Im dritten Quartal 2011 meldeten die nordrhein-westfälischen Amtsgerichte 10.031 Anträge auf Eröffnung eines Insolvenzverfahrens.

Im dritten Quartal 2011 meldeten die nordrhein-westfälischen Amtsgerichte 10.031 Anträge auf Eröffnung eines Insolvenzverfahrens.

Wie Information und Technik Nordrhein-Westfalen als Statistisches Landesamt mitteilt, waren das 2,7 Prozent weniger als im entsprechendem Vorjahreszeitraum (damals: 10.306 Fälle). Die von den Gläubigern angemeldeten Forderungen summierten sich zwischen Juli und September 2011 nach vorläufigen Ergebnissen auf 2,8 Milliarden Euro (Juli bis September 2010: 4,1 Milliarden Euro).

28,6 Prozent (2873) der Insolvenzen betrafen Unternehmen, das waren 3,7 Prozent weniger als im dritten Quartal 2010 (damals: 2982 Fälle).

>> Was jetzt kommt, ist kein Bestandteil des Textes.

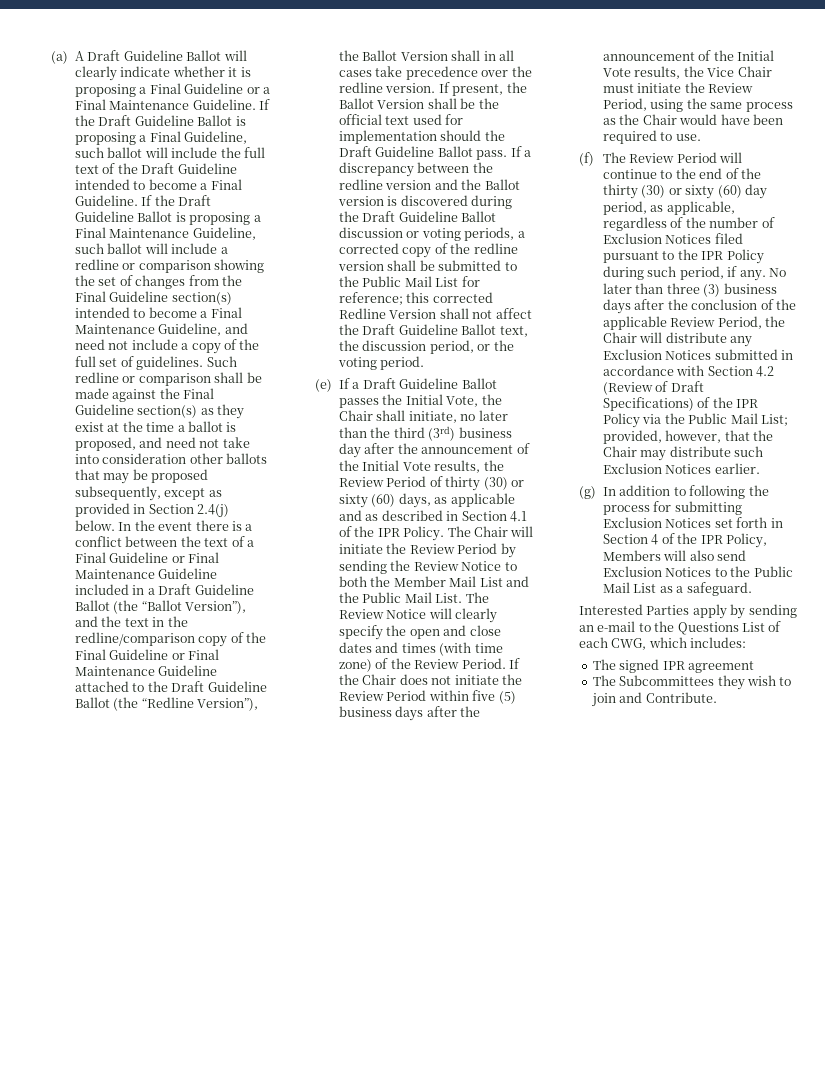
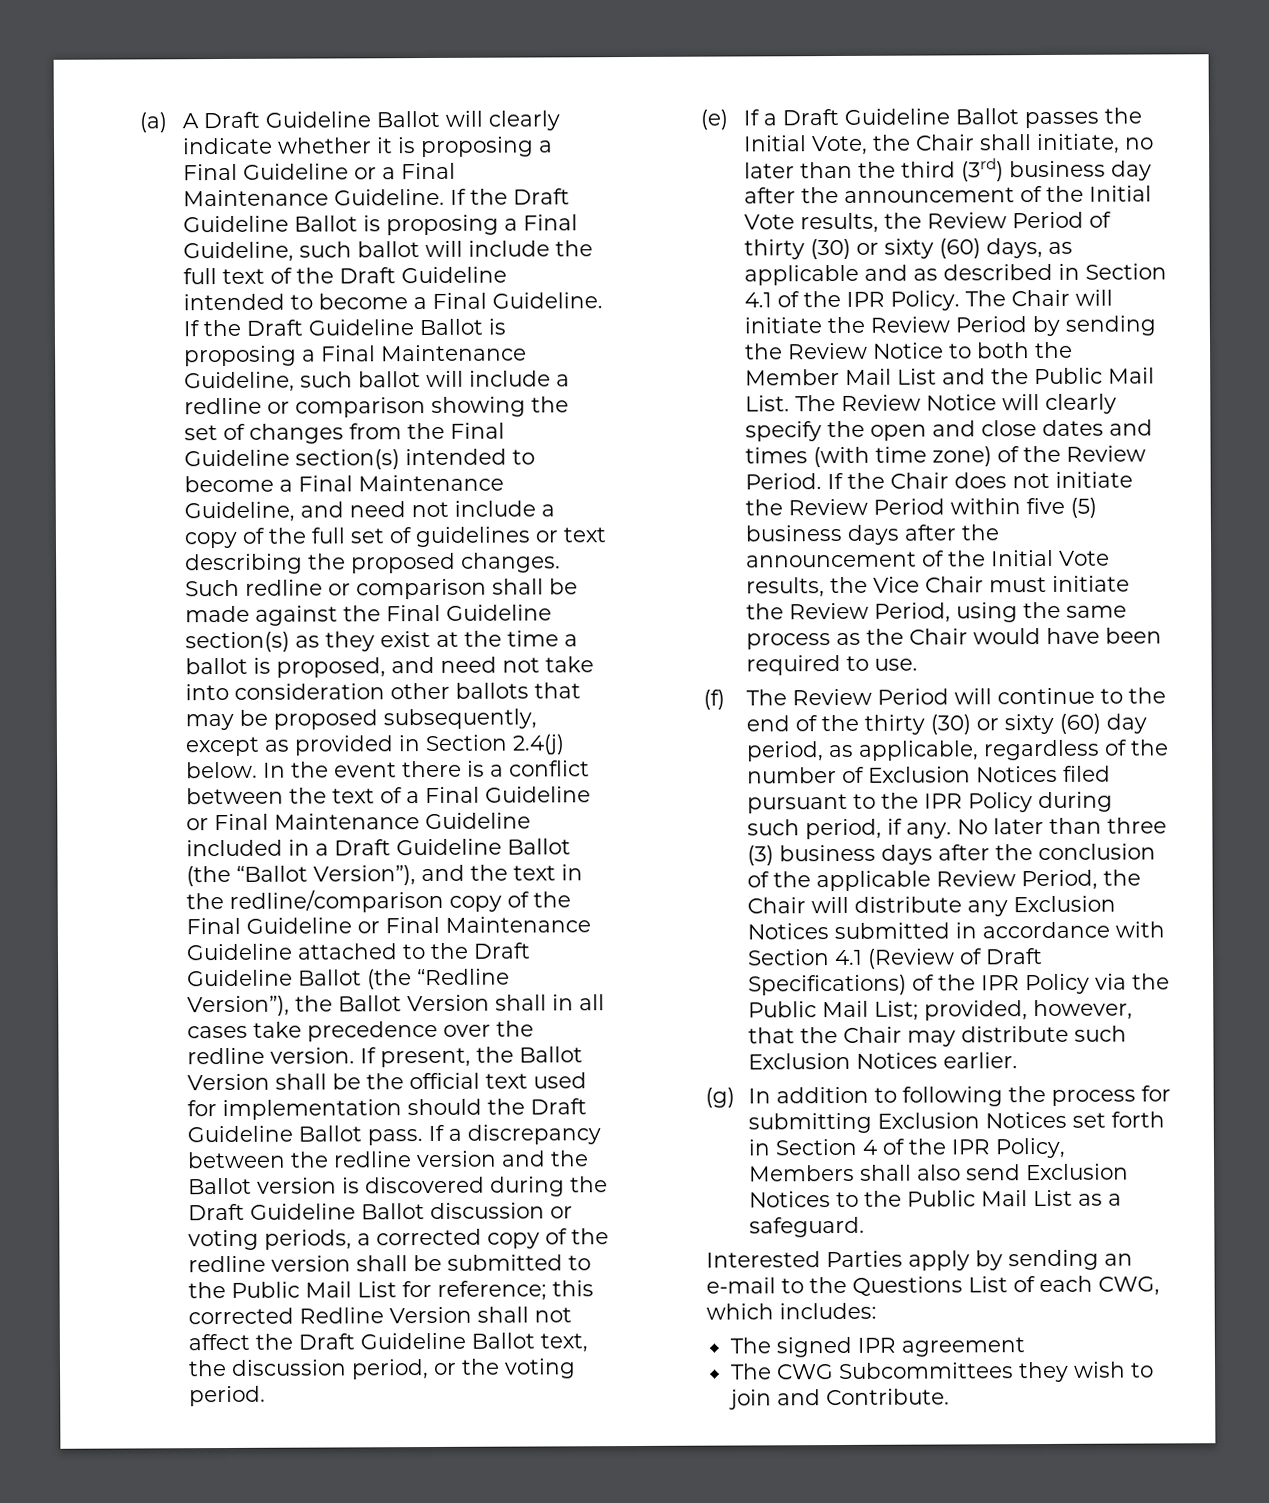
- If the Draft Guideline Ballot is proposing a Final Maintenance Guideline, such ballot will include a redline or comparison showing the set of changes from the Final Guideline section(s) intended to become a Final Maintenance Guideline, and need not include a copy of the full set of guidelines.
+ If the Draft Guideline Ballot is proposing a Final Maintenance Guideline, such ballot will include a redline or comparison showing the set of changes from the Final Guideline section(s) intended to become a Final Maintenance Guideline, and need not include a copy of the full set of guidelines or text describing the proposed changes.
- No later than three (3) business days after the conclusion of the applicable Review Period, the Chair will distribute any Exclusion Notices submitted in accordance with Section 4.2 (Review of Draft Specifications) of the IPR Policy via the Public Mail List; provided, however, that the Chair may distribute such Exclusion Notices earlier.
+ No later than three (3) business days after the conclusion of the applicable Review Period, the Chair will distribute any Exclusion Notices submitted in accordance with Section 4.1 (Review of Draft Specifications) of the IPR Policy via the Public Mail List; provided, however, that the Chair may distribute such Exclusion Notices earlier.
- (g) In addition to following the process for submitting Exclusion Notices set forth in Section 4 of the IPR Policy, Members will also send Exclusion Notices to the Public Mail List as a safeguard.
+ (g) In addition to following the process for submitting Exclusion Notices set forth in Section 4 of the IPR Policy, Members shall also send Exclusion Notices to the Public Mail List as a safeguard.
- The Subcommittees they wish to join and Contribute.
+ The CWG Subcommittees they wish to join and Contribute.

Ferner beantragten weitere 7158 Schuldner die Eröffnung eines Insolvenzverfahrens; den Großteil machten dabei mit 6650 Fällen die Verbraucherinsolvenzen aus (- 4,0 Prozent / bzw. damals 6929 Fälle). Bei den übrigen 508 Fällen handelte es sich z. B. um ehemals Selbstständige, die nicht eindeutig zugeordnet werden konnten, sowie Nachlässe und Ähnliches.

Wie die Statistiker weiter mitteilten, lag die Zahl der Insolvenzen in den ersten neun Monaten des Jahres 2011 mit 29.272 um 3,6 Prozent niedriger als im entsprechenden Zeitraum des Jahres 2010. Dabei war die Zahl der Unternehmensinsolvenzen mit 8552 um 3,6 Prozent, jene der Verbraucherinsolvenzen mit 19.167 um 4,6 Prozent niedriger als von Januar bis September 2010.